Le porte-parole d’Énergir, Simon Poitras.

Gaz naturel: Énergir débute les consultations

Le distributeur Énergir a débuté mercredi soir la période d’information en vue du prolongement de son réseau de distribution de gaz naturel en direction de la Zone industrialo-portuaire (ZIP) de Grande-Anse, sur une distance de 15 km, pour la construction de la future usine de transformation du ferrovanadium par Métaux BlackRock.

Pour l’occasion, une demi-douzaine de représentants de l’entreprise étaient présents à l’Auberge des 21 pour recevoir le public afin d’expliquer les détails du projet d’une valeur de 30 M $.

Selon Simon Poitras, porte-parole d’Énergir, l’entreprise étudie présentement deux tracés de prolongement différents à partir d’un point de raccordement du gazoduc présent dans le secteur de la base de Bagotville. La première variante suivrait sur une certaine distance le tracé d’une ancienne ligne d’Hydro-Québec pour longer par la suite le tracé de la nouvelle desserte ferroviaire de Grande-Anse.

La seconde variante partirait du même point, mais bifurquerait vers l’est en longeant la ligne électrique appartenant à Rio Tinto pour rejoindre le tracé de la future ligne 161 kv que prévoit aménager Hydro-Québec dans le cadre du même projet.

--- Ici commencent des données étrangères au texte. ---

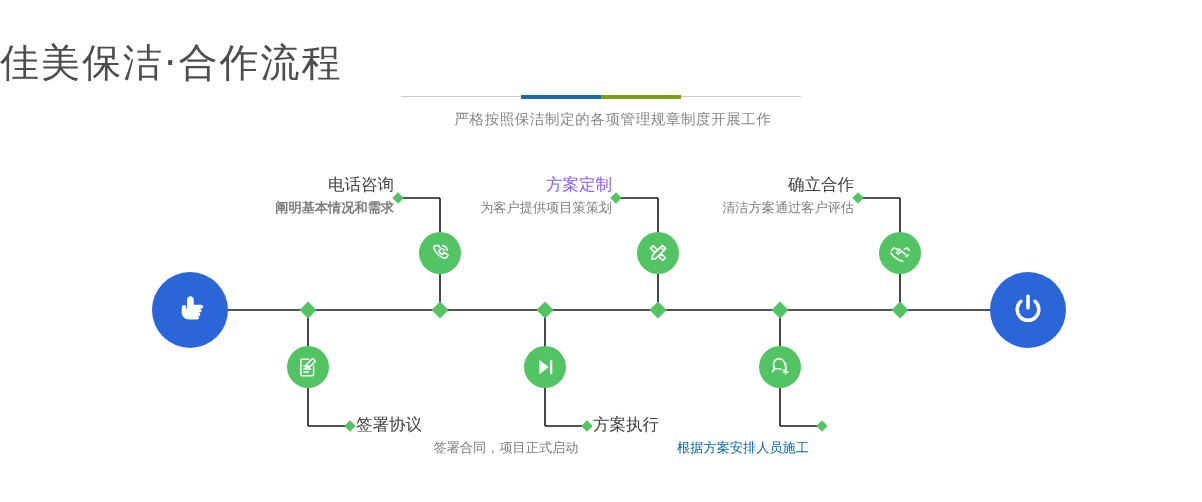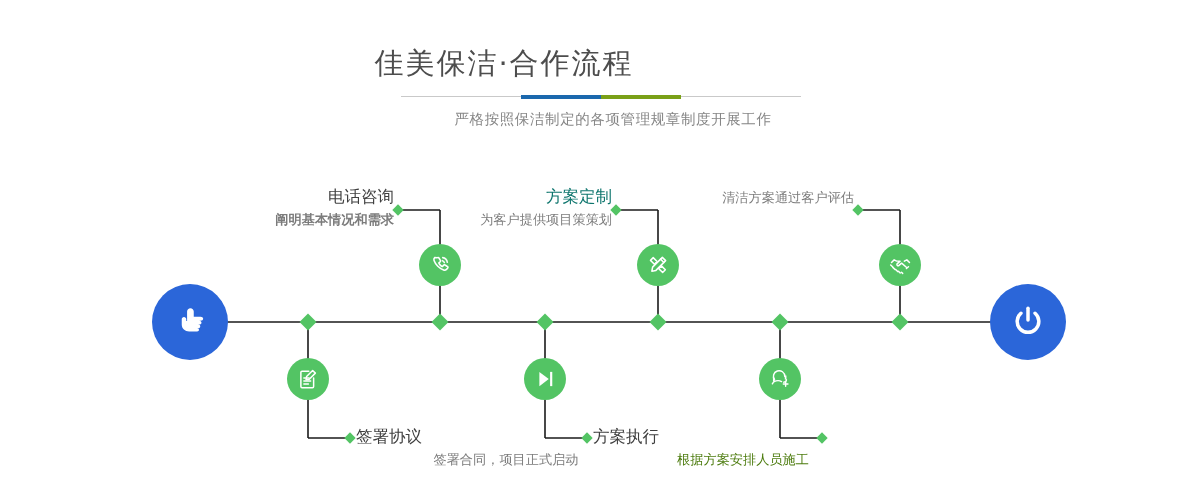--- a/index.html
+++ b/index.html
@@ -17,8 +17,8 @@
   .header{position:absolute;left:0;top:0;width:1202px;}
   .title{
     position:absolute;left:0;top:38px;width:1008px;
-    text-align:center;
-    font-size:29px;line-height:50px;
+    text-align:left;
+    font-size:39px;line-height:50px;
     color:#4d4d4d;
     letter-spacing:2px;
     font-weight:400;

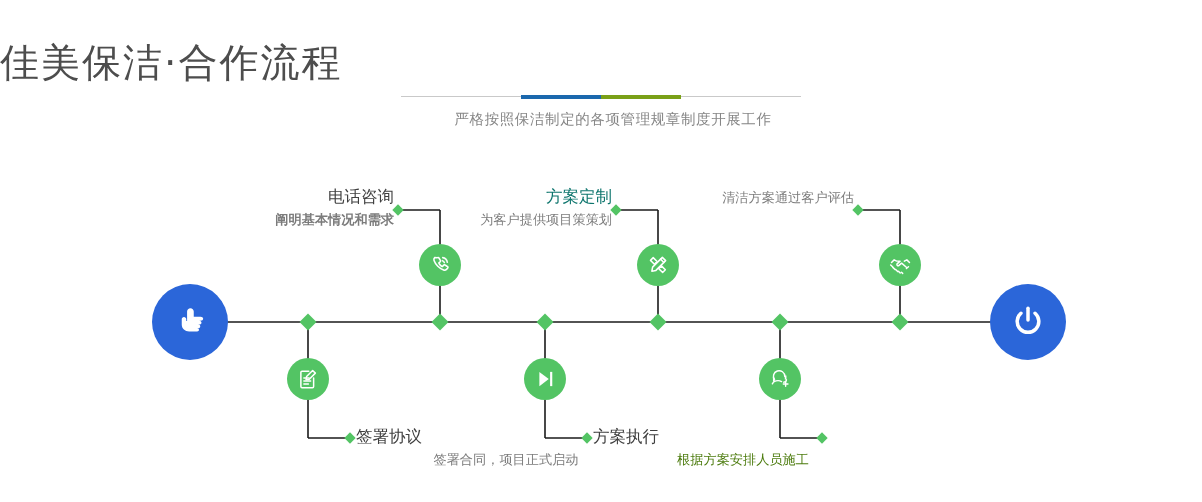--- a/index.html
+++ b/index.html
@@ -39,7 +39,7 @@
   }
 
   
-  .diagram{position:absolute;left:0;top:150px;width:981px;height:352px;}
+  .diagram{position:absolute;left:0;top:138px;width:981px;height:352px;}
   svg.lines{position:absolute;left:0;top:0;width:1202px;height:352px;}
 
   .endcap{

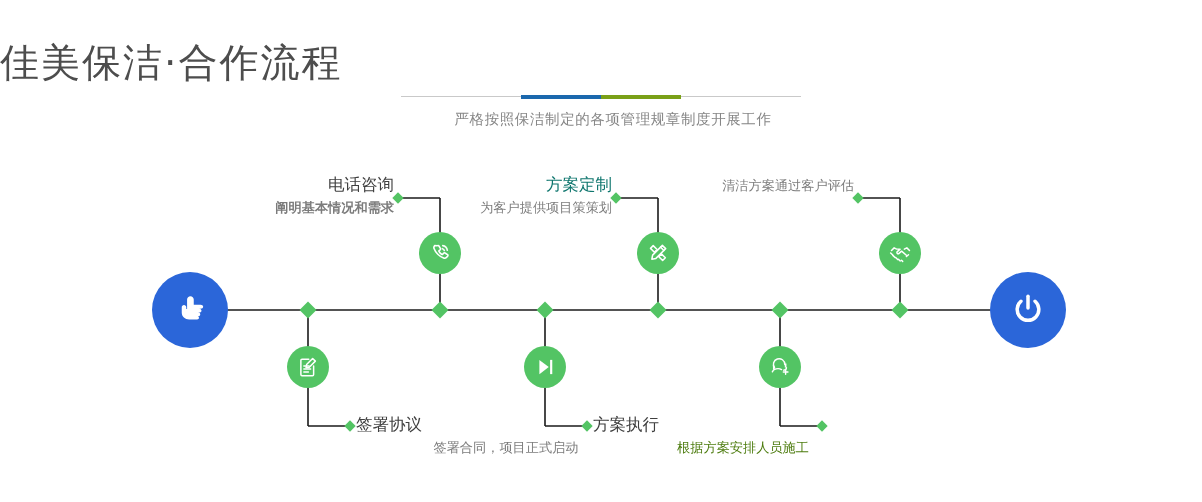--- a/index.html
+++ b/index.html
@@ -211,7 +211,7 @@
     </div>
 
     <div class="lbl top" style="left:316px;top:36px;width:296px;">
-      <div class="t" style="color: #0f766e;">方案定制</div>
+      <div class="t" style="color: #8b5cf6;">方案定制</div>
       <div class="d" style="color: rgb(124, 124, 124);">为客户提供项目策策划</div>
     </div>
 

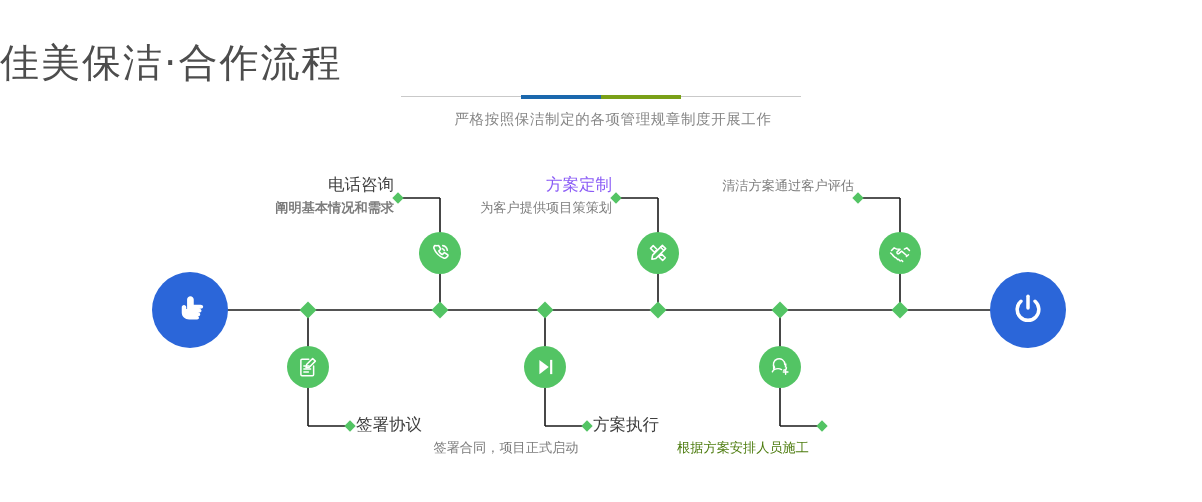--- a/index.html
+++ b/index.html
@@ -216,6 +216,7 @@
     </div>
 
     <div class="lbl top" style="left:558px;top:36px;width:296px;">
+      <div class="t" style="color: rgb(63, 63, 63);">确立合作</div>
       <div class="d" style="color: rgb(124, 124, 124);">清洁方案通过客户评估</div>
     </div>
 

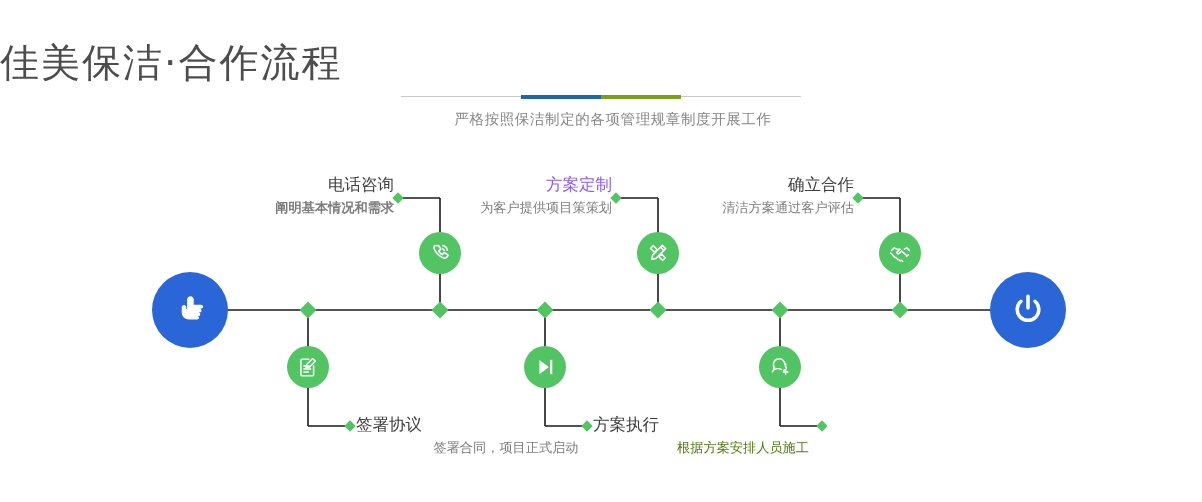--- a/index.html
+++ b/index.html
@@ -227,7 +227,7 @@
 
     <div class="lbl bot" style="left:593px;top:276px;width:300px;">
       <div class="t" style="color: rgb(63, 63, 63);">方案执行</div>
-      <div class="d" style="color: #4d7c0f;">根据方案安排人员施工</div>
+      <div class="d" style="color: #0369a1;">根据方案安排人员施工</div>
     </div>
 
 

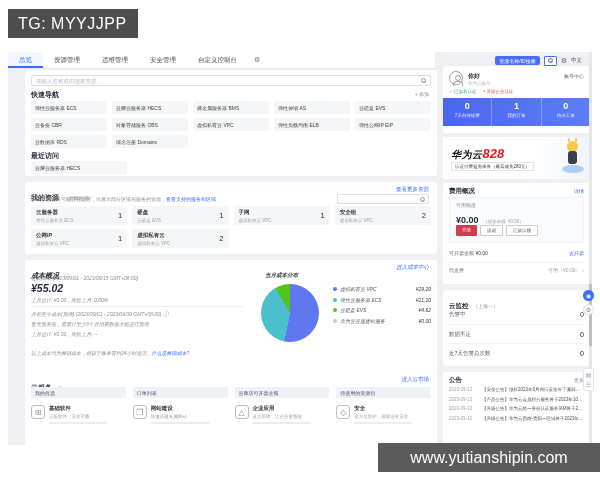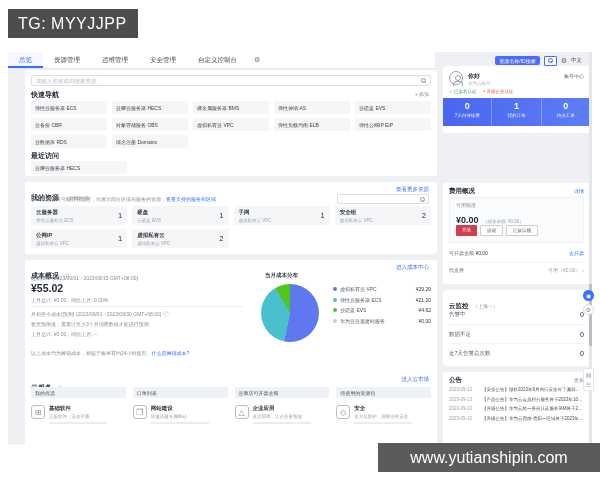--- a/index.html
+++ b/index.html
@@ -417,6 +417,19 @@
       </div>
     </div>
 
+    <div class="rcard" id="card-828">
+      <div class="abs b828">
+        <span class="b828-brand">华为云</span><span class="b828-num">828</span>
+      </div>
+      <div class="abs b828-sub">认证付费返免单券（最高减免280元）</div>
+      <div class="abs mascot">
+        <div class="mas-ear1"></div>
+          <div class="mas-ear2"></div>
+        <div class="mas-head"></div>
+          <div class="mas-body"></div>
+          <div class="mas-base"></div>
+      </div>
+    </div>
 
     <div class="rcard" id="card-bill">
       <div class="abs sec-title" style="left:6px; top:4px; font-size:6.5px;">费用概况</div>

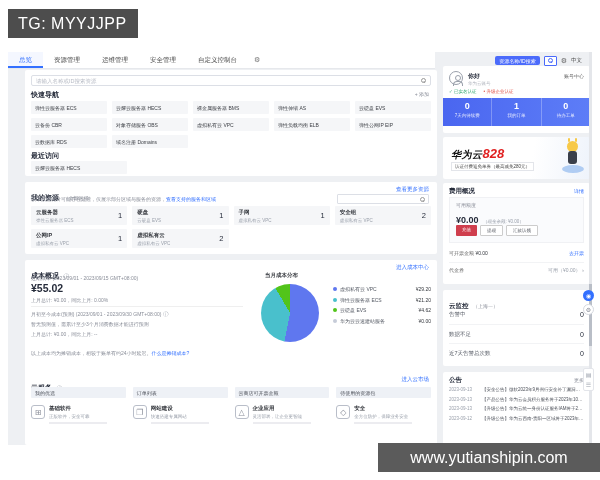--- a/index.html
+++ b/index.html
@@ -75,7 +75,7 @@
   .res-search .mag { position:absolute; right:3px; top:2px; }
 
   
-  #card-cost { top:190px; height:120px; }
+  #card-cost { top:190px; height:120px;font-style:italic; }
   .cost-amount { font-size:10.5px; font-weight:bold; color:#252b3a; }
   .cost-div { left:6px; top:46px; width:212px; border-top:1px solid #efefef; }
   .donut-wrap { left:236px; top:24px; width:58px; height:58px; }

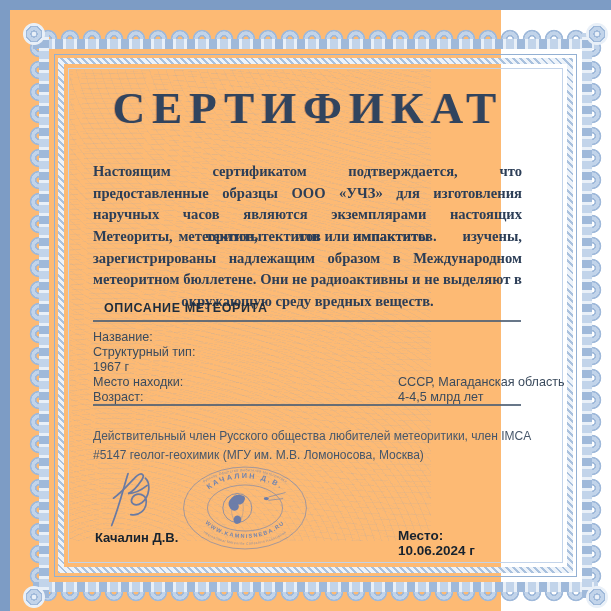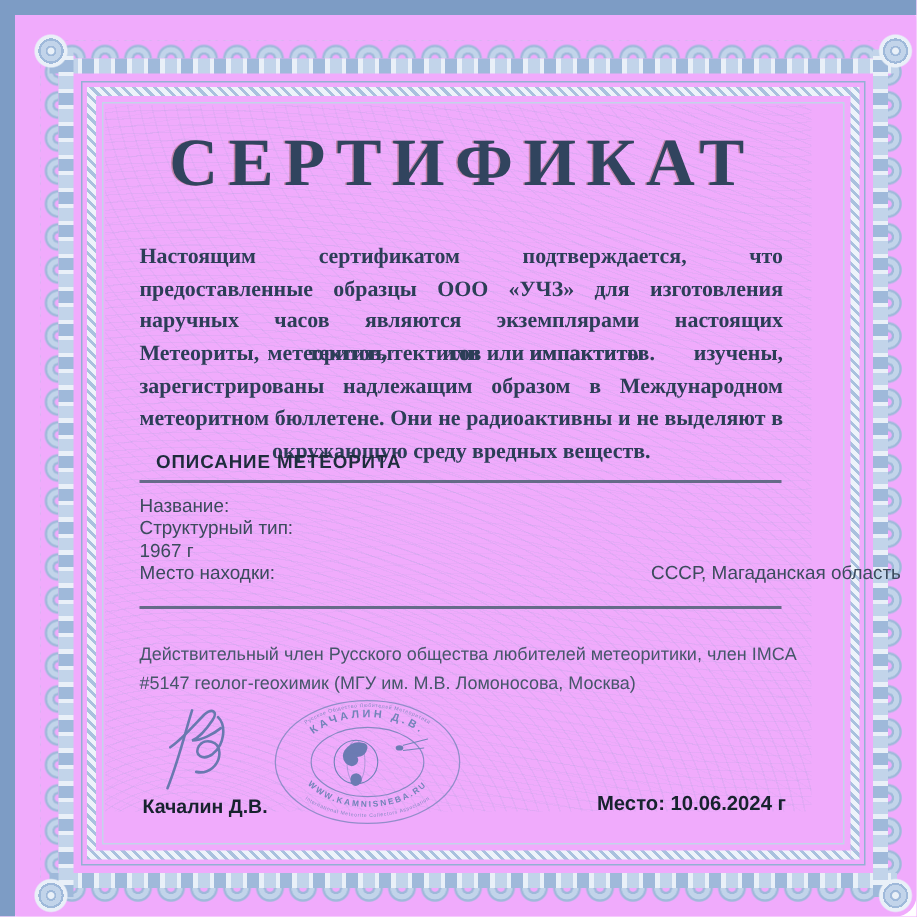--- a/index.html
+++ b/index.html
@@ -19,7 +19,7 @@
   html,body{margin:0;padding:0;}
   body{width:611px;height:611px;overflow:hidden;background:#fff;
        font-family:"Liberation Sans",sans-serif;}
-  .page{position:relative;width:611px;height:611px;background:#f0abfc;border-radius:14px;}
+  .page{position:relative;width:501px;height:611px;background:#fdba74;}
 
   
   .band-top{position:absolute;top:0;left:0;width:611px;height:10px;background:var(--band);}

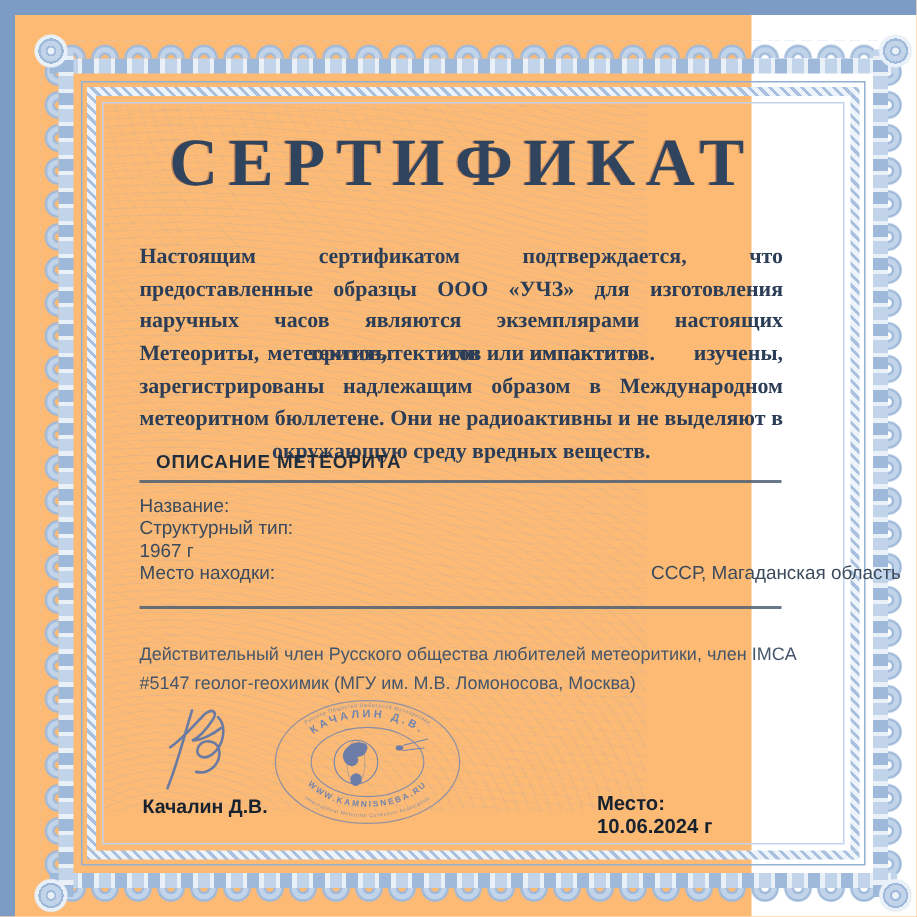--- a/index.html
+++ b/index.html
@@ -78,7 +78,7 @@
   .hr{position:absolute;left:93px;width:428px;height:2px;background:var(--ruleDark);opacity:.85;}
   .hr1{top:320px;} .hr2{top:404px;}
   .rows{position:absolute;top:330px;left:93px;width:440px;}
-  .row{display:flex;line-height:15px;font-size:12.6px;color:var(--tableText);gap:36px;}
+  .row{display:flex;line-height:15px;font-size:12.6px;color:var(--tableText);}
   .row .lbl{flex:0 0 305px;}
   .row .val{flex:1;white-space:nowrap;}
 

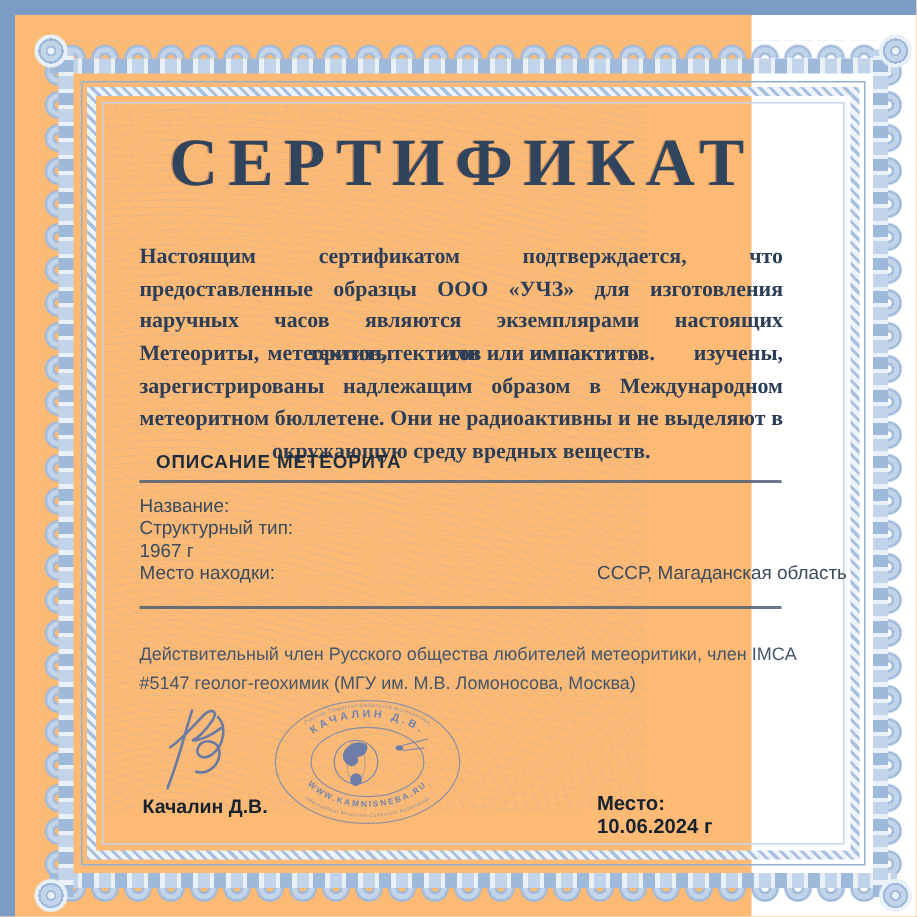--- a/index.html
+++ b/index.html
@@ -139,6 +139,10 @@
         <span class="lbl">Место находки:</span>
         <span class="val">СССР, Магаданская область</span>
       </div>
+      <div class="row">
+        <span class="lbl">Возраст:</span>
+        <span class="val">4-4,5 млрд лет</span>
+      </div>
     </div>
   <div class="hr hr2"></div>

La conduite de gaz en acier d’un diamètre de 16 pouces avec une pression de 7070 kPa rétrécirait à 12 pouces et 2400 kPa une fois les postes de vanne et de livraison franchis.

M. Poitras a mentionné que l’option privilégiée par Énergir dans les études est celle longeant le chemin de fer puisque les emprises d’utilité publique ont déjà été prévues lors de l’aménagement de cette infrastructure. Une dizaine de propriétés privées pourraient être affectées par cette variante. « Nous sommes dans les premiers balbutiements du projet. Notre objectif est d’aller voir les citoyens sur le terrain, de prendre connaissance du milieu avec des spécialistes qui étudieront la faune et la flore », explique le porte-parole.

La nouvelle conduite aura la capacité de transporter 196 millions de mètres cubes de gaz annuellement, ce qui représente de trois à quatre fois les besoins annuels de MBR. Cette capacité permettrait à Grande-Anse de recevoir d’autres projets industriels d’envergure à l’exception de celui de GNL Québec pour son usine de liquéfaction du gaz naturel qui nécessitera une conduite de 42 pouces connectée directement sur un gazoduc existant en Ontario.